А сегодня выходной день: как ни комсомольствуй – пришел праздник лета, троицын день, шут его побери! Сколько ни борись с этим старым обычаем, а гармошки и баяны выводят такую «тропинку длинную», что даже сам директор, Иван Михайлович Молодцов, сидит в кругу приехавших молодых сыновей с их женами и детишками и подтягивает: «Куда ведешь, куда зовешь…» Почему не запеть, когда два сына, инженеры крупнейших заводов, на выходной день в гости нагрянули? Когда есть собственный «Москвич», пятьдесят километров не расстояние. Старшой-то – начальник цеха Зарецкого крекинг-завода; и так выводит на баяне, что даже механизатора Сеньку Донцова завидки берут. Вот бы ему так выучиться играть! Огорченный недоступностью агрономши Ульяны Яновны, Сенька ведет под ручку и с утра донимает вялую и грустную Тамару-птичницу. Она опустила на глаза голубенькую косынку, словно неживая, шагает рядом, придерживая обожженной на солнце рукой мокрый от росы подол синего с розовыми лепестками сарафана. На Сеньке сапоги гармошкой, брюки с напуском на голенища, на мускулистом плече небрежно висит модный пиджак табачного цвета, на затылке черно-пестрая кепка. Он щедро сыплет самые задушевные слова – и все впустую. Она идет холодная и недоступная, словно манекен с заведенной пружиной. Когда вышли на тропку, отряхнула сарафан и взялась косу переплетать. Только что выкупалась в реке. Одна бултыхалась. Сенька вознамерился было подплыть и так далее, но она его так отчитала, что сама же теперь помалкивает и дуется.

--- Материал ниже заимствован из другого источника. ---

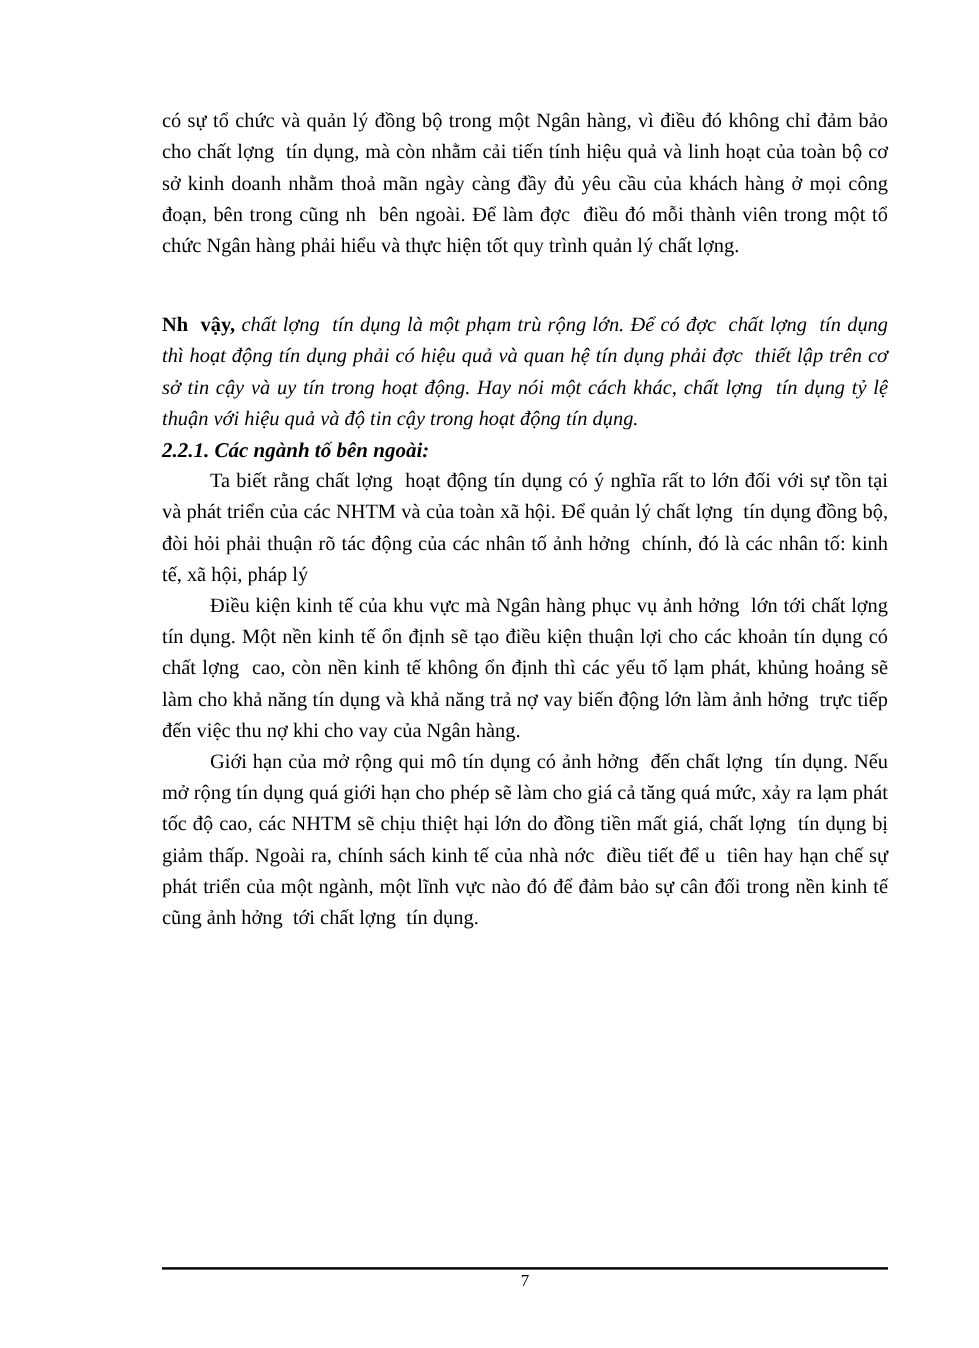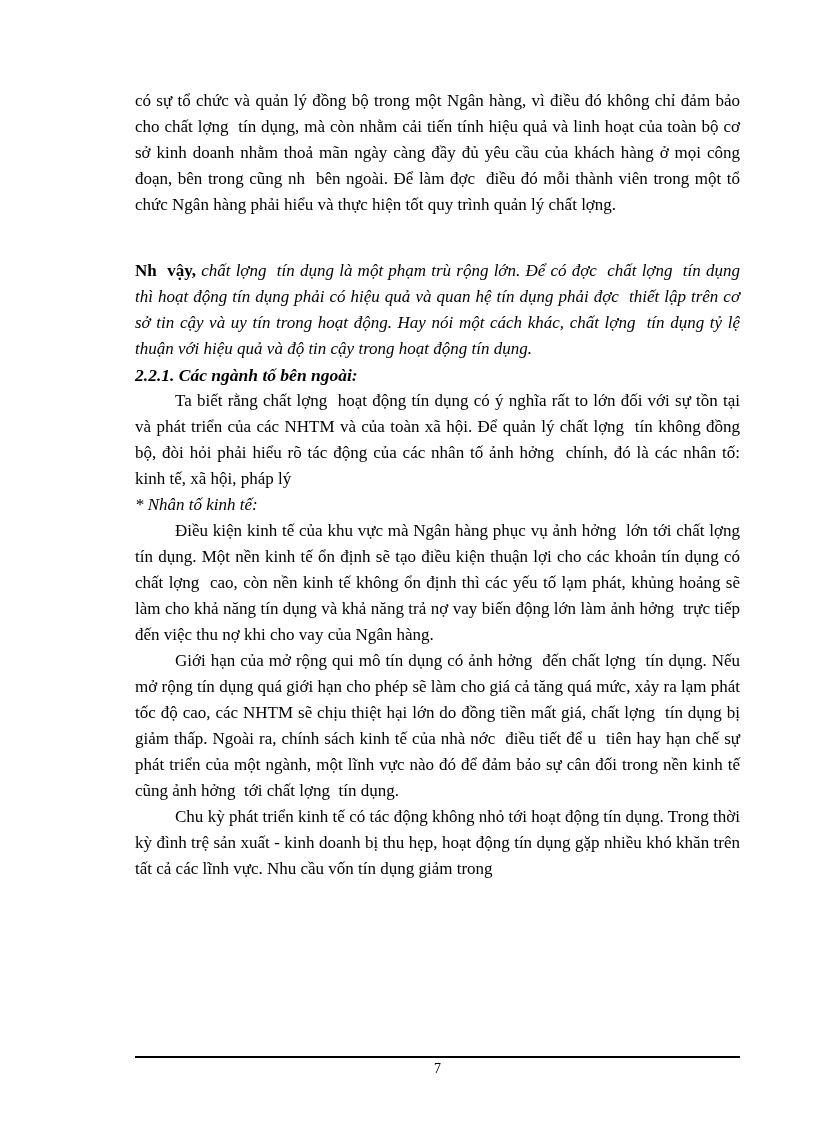--- a/index.html
+++ b/index.html
@@ -84,29 +84,27 @@
 <div class="page">
   <div class="content">
 
     <p class="body">có sự tổ chức và quản lý đồng bộ trong một Ngân hàng, vì điều đó không chỉ đảm bảo cho chất lợng  tín dụng, mà còn nhằm cải tiến tính hiệu quả và linh hoạt của toàn bộ cơ sở kinh doanh nhằm thoả mãn ngày càng đầy đủ yêu cầu của khách hàng ở mọi công đoạn, bên trong cũng nh  bên ngoài. Để làm đợc  điều đó mỗi thành viên trong một tổ chức Ngân hàng phải hiểu và thực hiện tốt quy trình quản lý chất lợng.</p>
 
     <p class="body para-conclusion"><strong class="lead">Nh  vậy, </strong><em>chất lợng  tín dụng là một phạm trù rộng lớn. Để có đợc  chất lợng  tín dụng thì hoạt động tín dụng phải có hiệu quả và quan hệ tín dụng phải đợc  thiết lập trên cơ sở tin cậy và uy tín trong hoạt động. Hay nói một cách khác, chất lợng  tín dụng tỷ lệ thuận với hiệu quả và độ tin cậy trong hoạt động tín dụng.</em></p>
 
 
     <h3 class="subsection-heading">2.2.1. Các ngành tố bên ngoài:</h3>
 
-    <p class="body indent">Ta biết rằng chất lợng  hoạt động tín dụng có ý nghĩa rất to lớn đối với sự tồn tại và phát triển của các NHTM và của toàn xã hội. Để quản lý chất lợng  tín không đồng bộ, đòi hỏi phải hiểu rõ tác động của các nhân tố ảnh hởng  chính, đó là các nhân tố: kinh tế, xã hội, pháp lý</p>
+    <p class="body indent">Ta biết rằng chất lợng  hoạt động tín dụng có ý nghĩa rất to lớn đối với sự tồn tại và phát triển của các NHTM và của toàn xã hội. Để quản lý chất lợng  tín dụng đồng bộ, đòi hỏi phải thuận rõ tác động của các nhân tố ảnh hởng  chính, đó là các nhân tố: kinh tế, xã hội, pháp lý</p>
 
-    <p class="body factor-label">* Nhân tố kinh tế:</p>
 
     <p class="body indent">Điều kiện kinh tế của khu vực mà Ngân hàng phục vụ ảnh hởng  lớn tới chất lợng  tín dụng. Một nền kinh tế ổn định sẽ tạo điều kiện thuận lợi cho các khoản tín dụng có chất lợng  cao, còn nền kinh tế không ổn định thì các yếu tố lạm phát, khủng hoảng sẽ làm cho khả năng tín dụng và khả năng trả nợ vay biến động lớn làm ảnh hởng  trực tiếp đến việc thu nợ khi cho vay của Ngân hàng.</p>
 
     <p class="body indent">Giới hạn của mở rộng qui mô tín dụng có ảnh hởng  đến chất lợng  tín dụng. Nếu mở rộng tín dụng quá giới hạn cho phép sẽ làm cho giá cả tăng quá mức, xảy ra lạm phát tốc độ cao, các NHTM sẽ chịu thiệt hại lớn do đồng tiền mất giá, chất lợng  tín dụng bị giảm thấp. Ngoài ra, chính sách kinh tế của nhà nớc  điều tiết để u  tiên hay hạn chế sự phát triển của một ngành, một lĩnh vực nào đó để đảm bảo sự cân đối trong nền kinh tế cũng ảnh hởng  tới chất lợng  tín dụng.</p>
 
-    <p class="body indent">Chu kỳ phát triển kinh tế có tác động không nhỏ tới hoạt động tín dụng. Trong thời kỳ đình trệ sản xuất - kinh doanh bị thu hẹp, hoạt động tín dụng gặp nhiều khó khăn trên tất cả các lĩnh vực. Nhu cầu vốn tín dụng giảm trong</p>
 
   </div>
 
   <div class="footer">
     <div class="footer-rule"></div>
     <div class="page-number">7</div>
   </div>
 </div>
 
 </body></html>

В самой Дрожжевке сухо, знойно. Даже куры попрятались в тень. Почти весь народ от мала до велика на реке. Шумят, смеются, повизгивают, плещутся у берега ребятишки. У Молодцовых на веранде все поют и поют. В доме Соколовых у раскрытого окна сидит за книгой Глафира и льет горькие слезы над заключительной частью «Тихого Дона». Книгу Мартьян принес, а сам ушел сегодня на рыбалку. Варвара только что приехала с товаром из райпотребсоюза – злая. А шофер Володя, когда разгрузили машину, повез московскую пассажирку дальше, на реку Урал. С Мартьяном у Варвары почти полный разлад, а со Спиглазовым тоже ни то ни се. Жена Раиса после заметки в газете задала Роману такую трепку, что и дорогу на бахчи забудешь.